Los laboratorios de Google Chrome, el navegador de la empresa del buscador, son un lugar a visitar (a través de su página web, se entiende) a menudo, ya que en ellos se suelen encontrar sorprendentes y, muchas veces, divertidas creaciones. Hace unos días te hablábamos de Jam with Chrome y hoy, cuando todavía seguimos enganchados a las jam sessions con amigos a través de Internet, cambiamos el paso para probar 100.000 estrellas, una invitación a conocer  las 100.000 esferas de plasma que mantienen su forma gracias a un equilibrio de fuerzas denominado equilibrio hidrostático (sí, lo he mirado en Wikipedia) más cercanas a la Tierra, conocer su posición exacta con respecto a nuestro planeta y, si lo deseas, ampliar información sobre cada una de ellas.

Emplear Google Chrome 100.000 estrellas es tremendamente sencillo: tan sólo tienes que abrir el navegador de Google, ir a esta página, esperar unos segundos hasta que se cargue en tu navegador toda la información necesaria y prepararte para recorrer en segundos distancias que, con la tecnología existente en la actualidad, el ser humano tardaría millones de años en cubrir.
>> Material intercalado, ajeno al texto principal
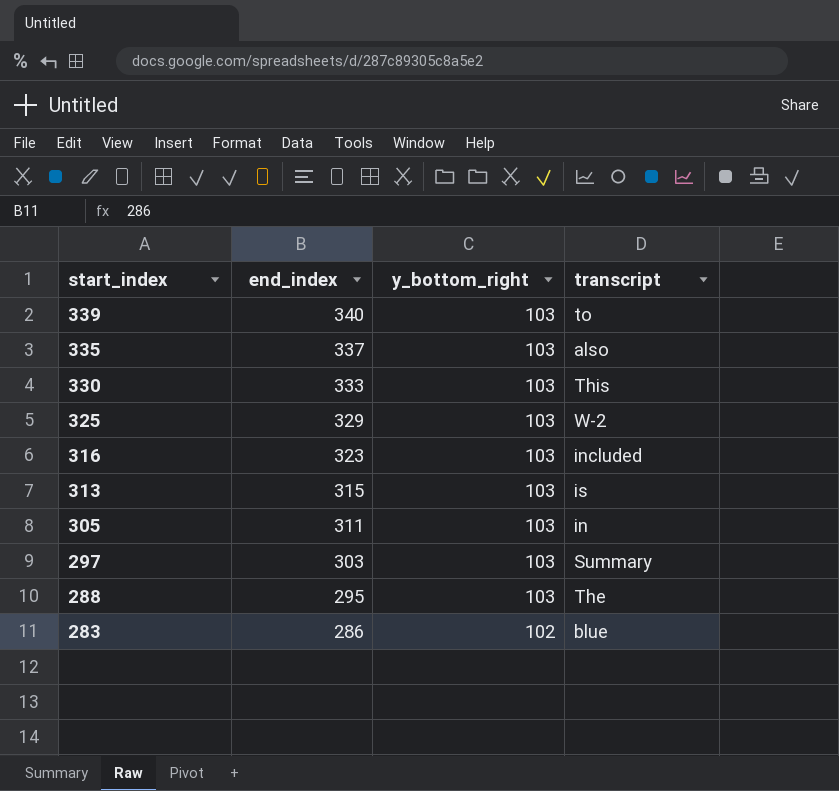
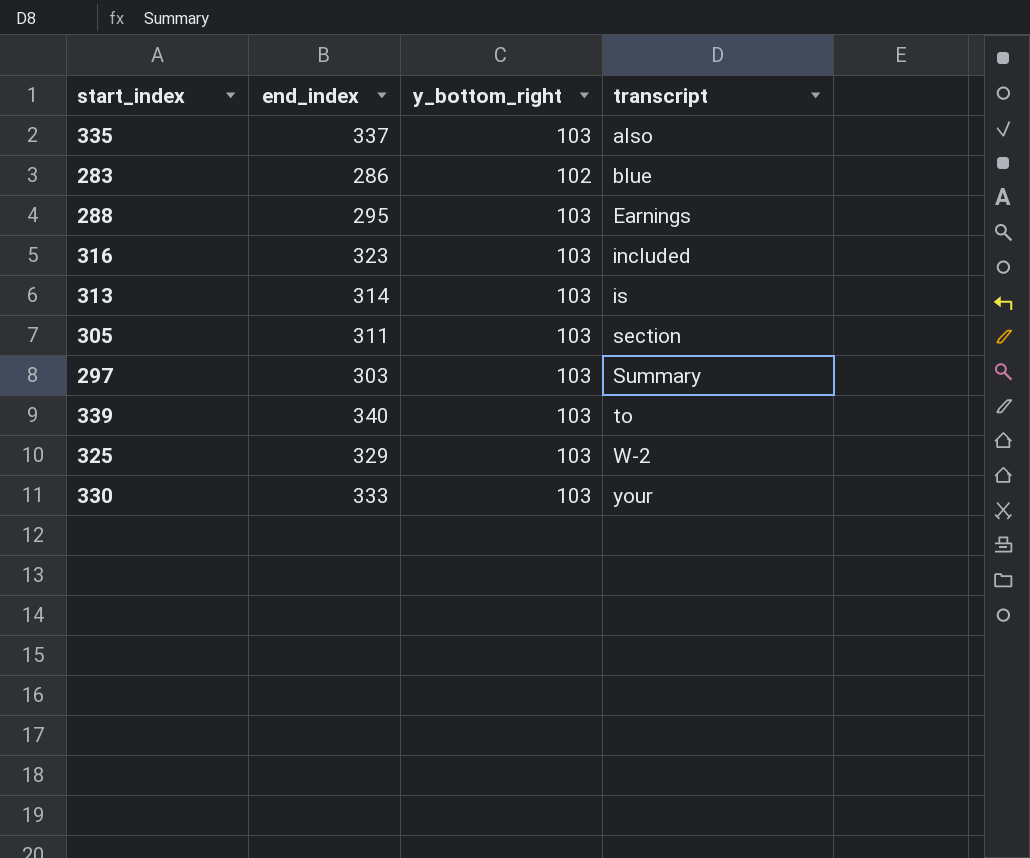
row order: start_index descending -> transcript ascending
288 | transcript: The -> Earnings
313 | end_index: 315 -> 314
305 | transcript: in -> section
330 | transcript: This -> your

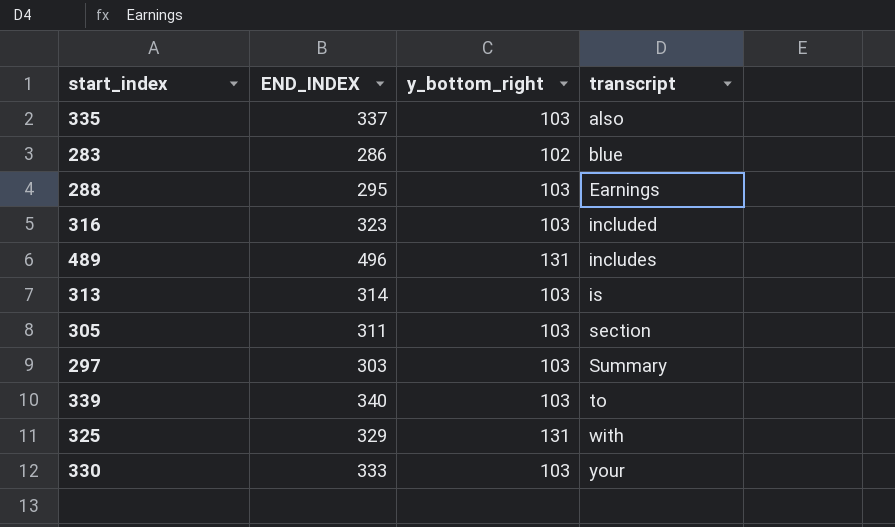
column name: end_index -> END_INDEX
row 489: none -> 496 | 131 | includes
325 | y_bottom_right: 103 -> 131
325 | transcript: W-2 -> with

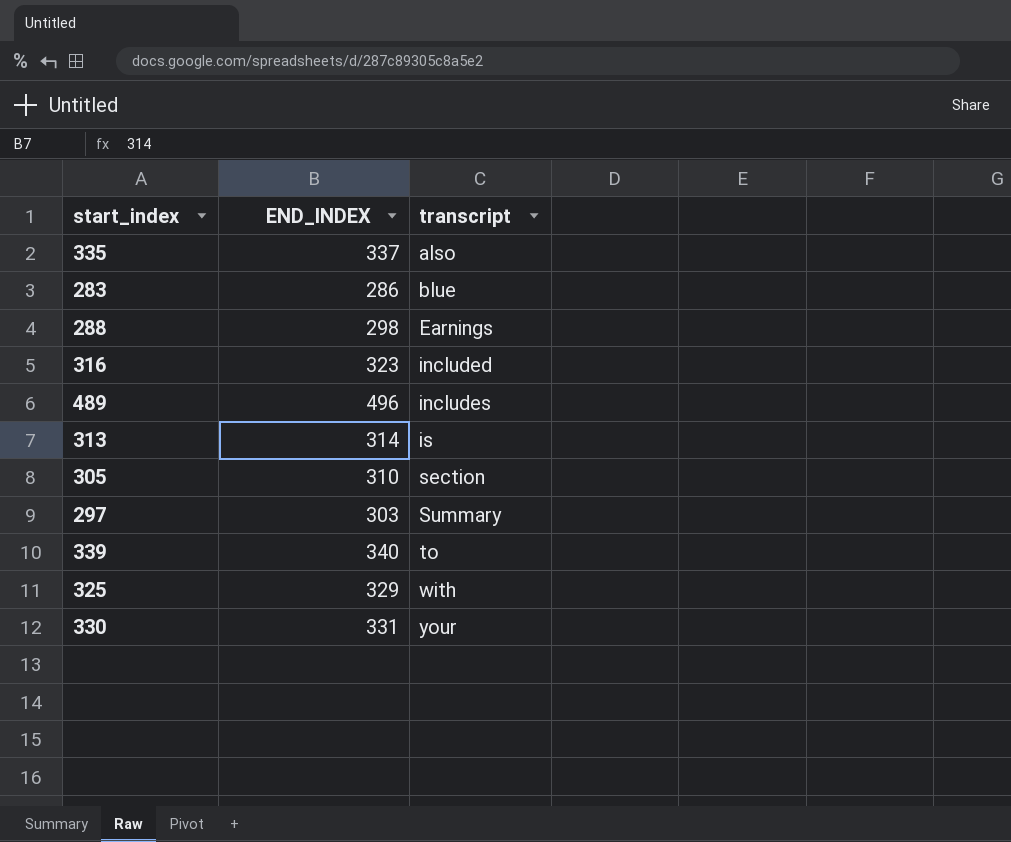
column y_bottom_right | position: 3 -> none
288 | END_INDEX: 295 -> 298
305 | END_INDEX: 311 -> 310
330 | END_INDEX: 333 -> 331

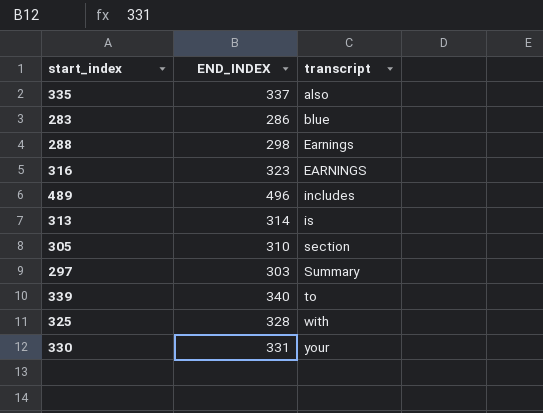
316 | transcript: included -> EARNINGS
325 | END_INDEX: 329 -> 328

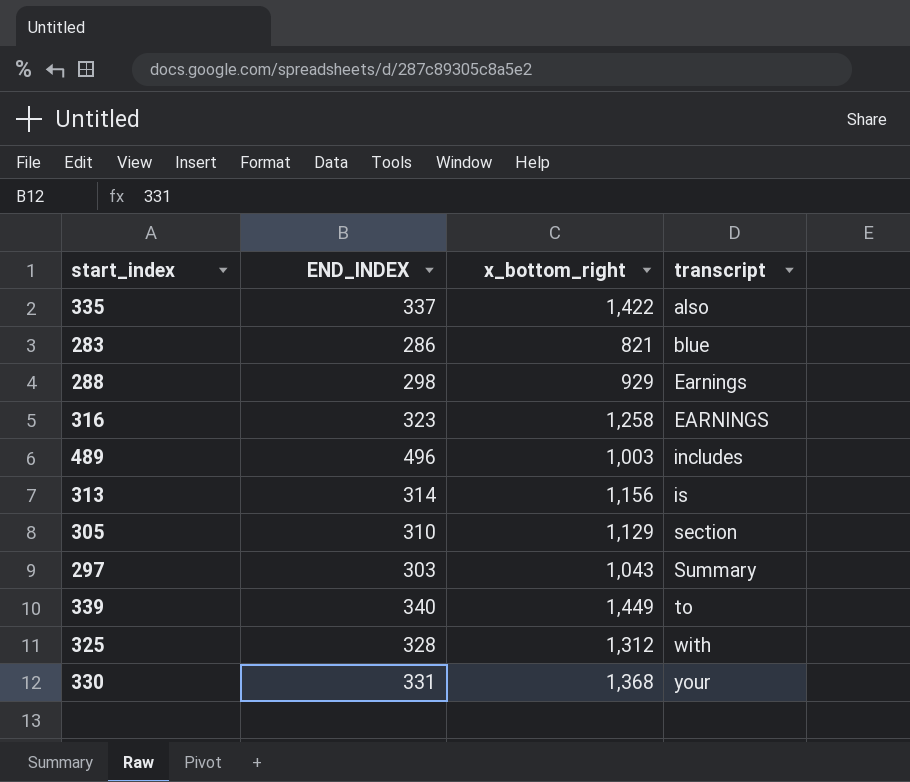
column x_bottom_right | position: none -> 3

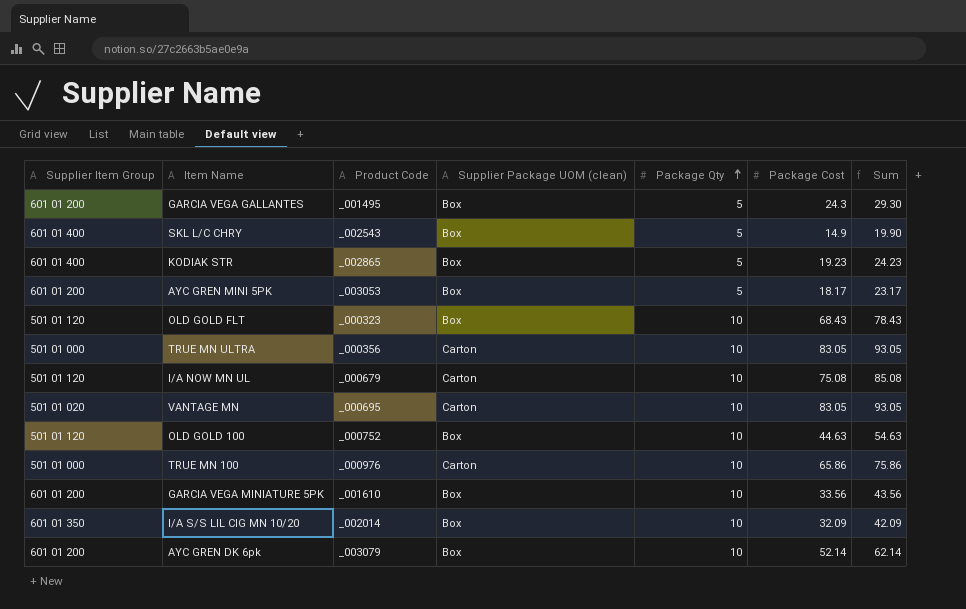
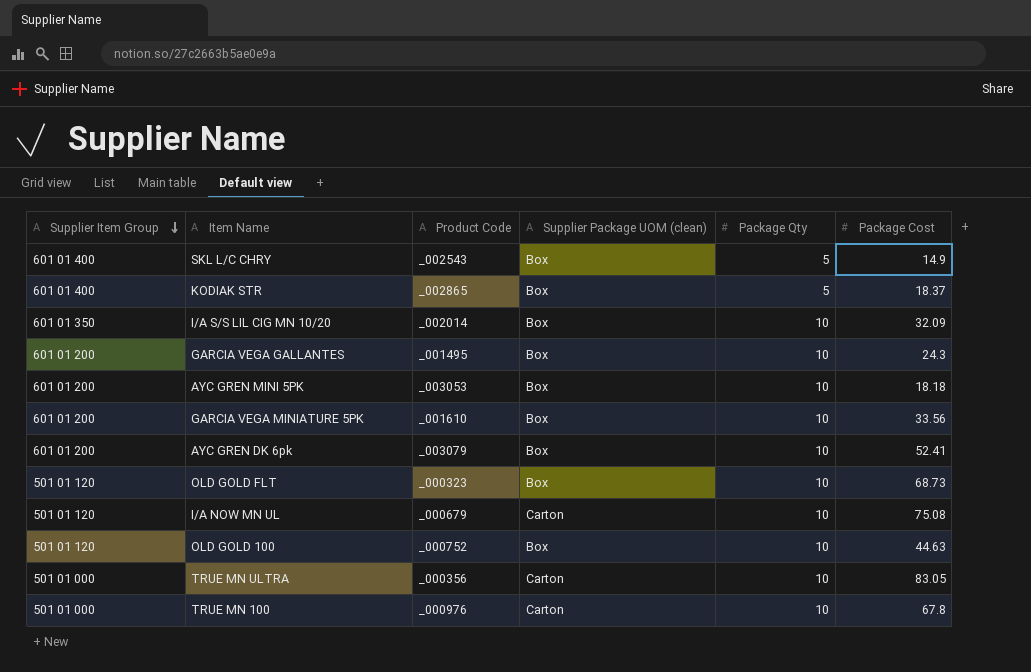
row order: Package Qty ascending -> Supplier Item Group descending
column Sum | formula: [Package Qty] + [Package Cost] -> none
row VANTAGE MN: 501 01 020 | _000695 | Carton | 10 | 83.05 | 93.05 -> none
KODIAK STR | Package Cost: 19.23 -> 18.37
GARCIA VEGA GALLANTES | Package Qty: 5 -> 10
AYC GREN MINI 5PK | Package Qty: 5 -> 10
AYC GREN MINI 5PK | Package Cost: 18.17 -> 18.18
AYC GREN DK 6pk | Package Cost: 52.14 -> 52.41
OLD GOLD FLT | Package Cost: 68.43 -> 68.73
TRUE MN 100 | Package Cost: 65.86 -> 67.8

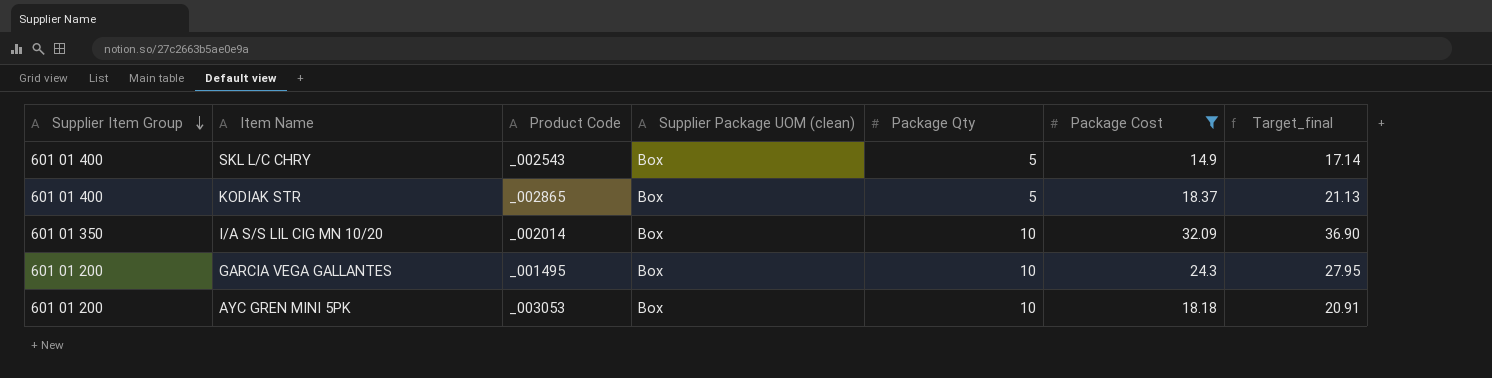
filter: none -> Package Cost <= 32.09
column Target_final | formula: none -> [Package Cost] * 1.15

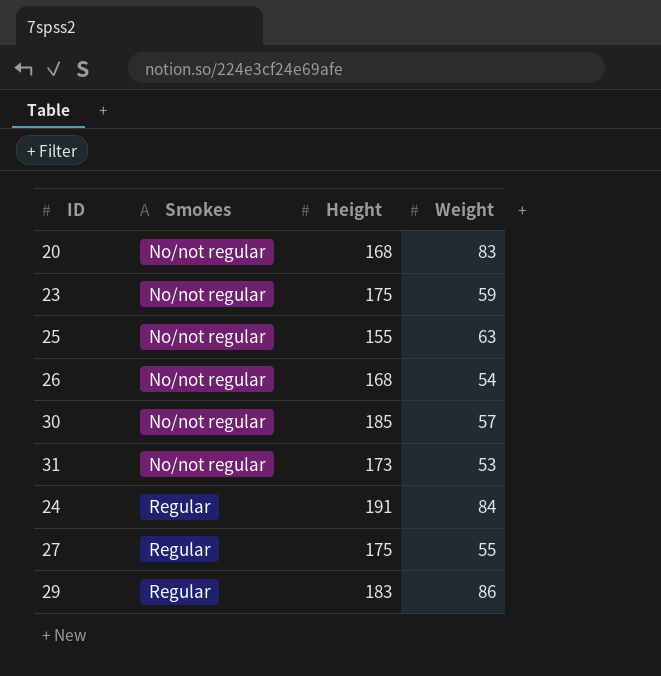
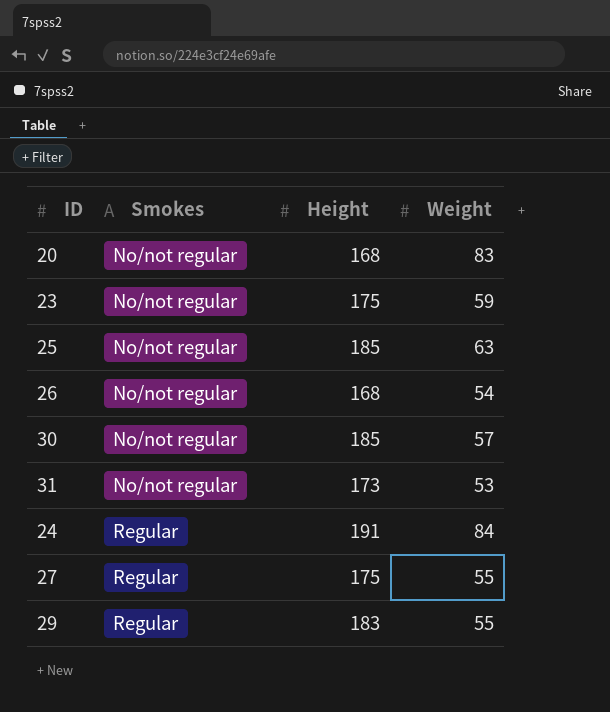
25 | Height: 155 -> 185
29 | Weight: 86 -> 55

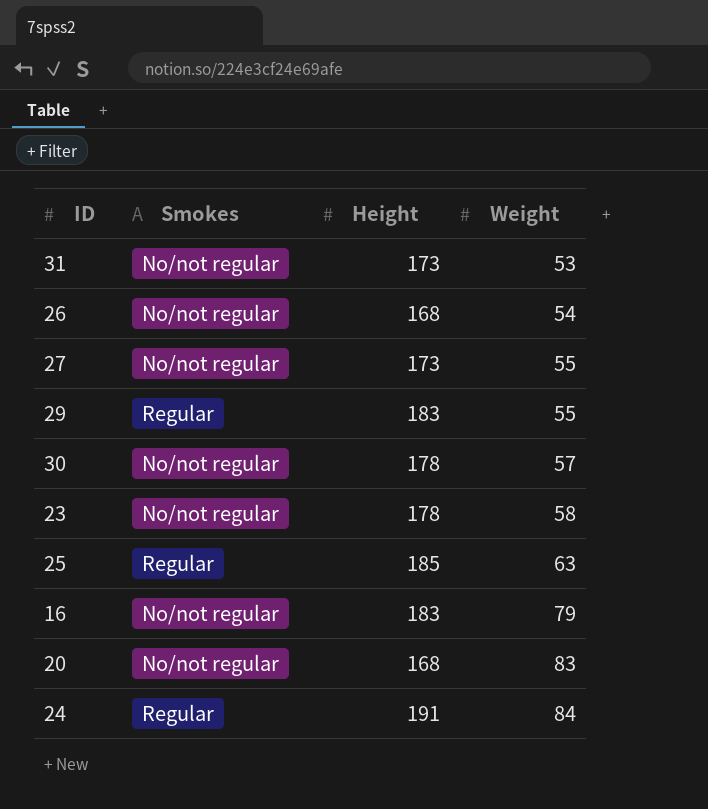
row order: Smokes ascending -> Weight ascending
27 | Smokes: Regular -> No/not regular
27 | Height: 175 -> 173
30 | Height: 185 -> 178
23 | Height: 175 -> 178
23 | Weight: 59 -> 58
25 | Smokes: No/not regular -> Regular
row 16: none -> No/not regular | 183 | 79

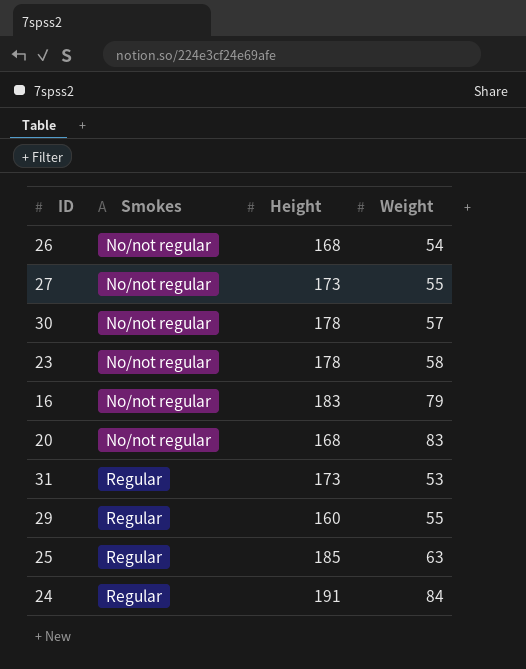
row order: Weight ascending -> Smokes ascending
31 | Smokes: No/not regular -> Regular
29 | Height: 183 -> 160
Y para los más curiosos (véase mi firma), puedes ampliar información sobre las estrellas que te interesen. Para tal fin, sólo tienes que hacer click en el nombre de una y, automáticamente, verás una recreación de la misma en primer plano, junto con una ficha informativa que te permitirá averiguar su nombre (con el origen del mismo), datos técnicos y enlaces para ampliar información sobre ella.

Puede que no sea muy útil, incluso que pueda convertirse en un pasatiempo que te haga perder tiempo en el trabajo, pero Google Chrome 100.000 estrellas es, no sólo una nueva demostración técnica de lo que se puede hacer a través de una página web, sino también una puerta abierta a una "pequeña" y "cercana" fracción de ese infinito y creciente universo en el que una pequeña piedra, formada hace aproximadamente 4.500 millones de años, se mueve a una velocidad de casi 30 kilómetros por segundo (sí, por segundo, ¿necesitas un chicle para el mareo?) con todos nosotros subidos a ella. ¡Buen viaje!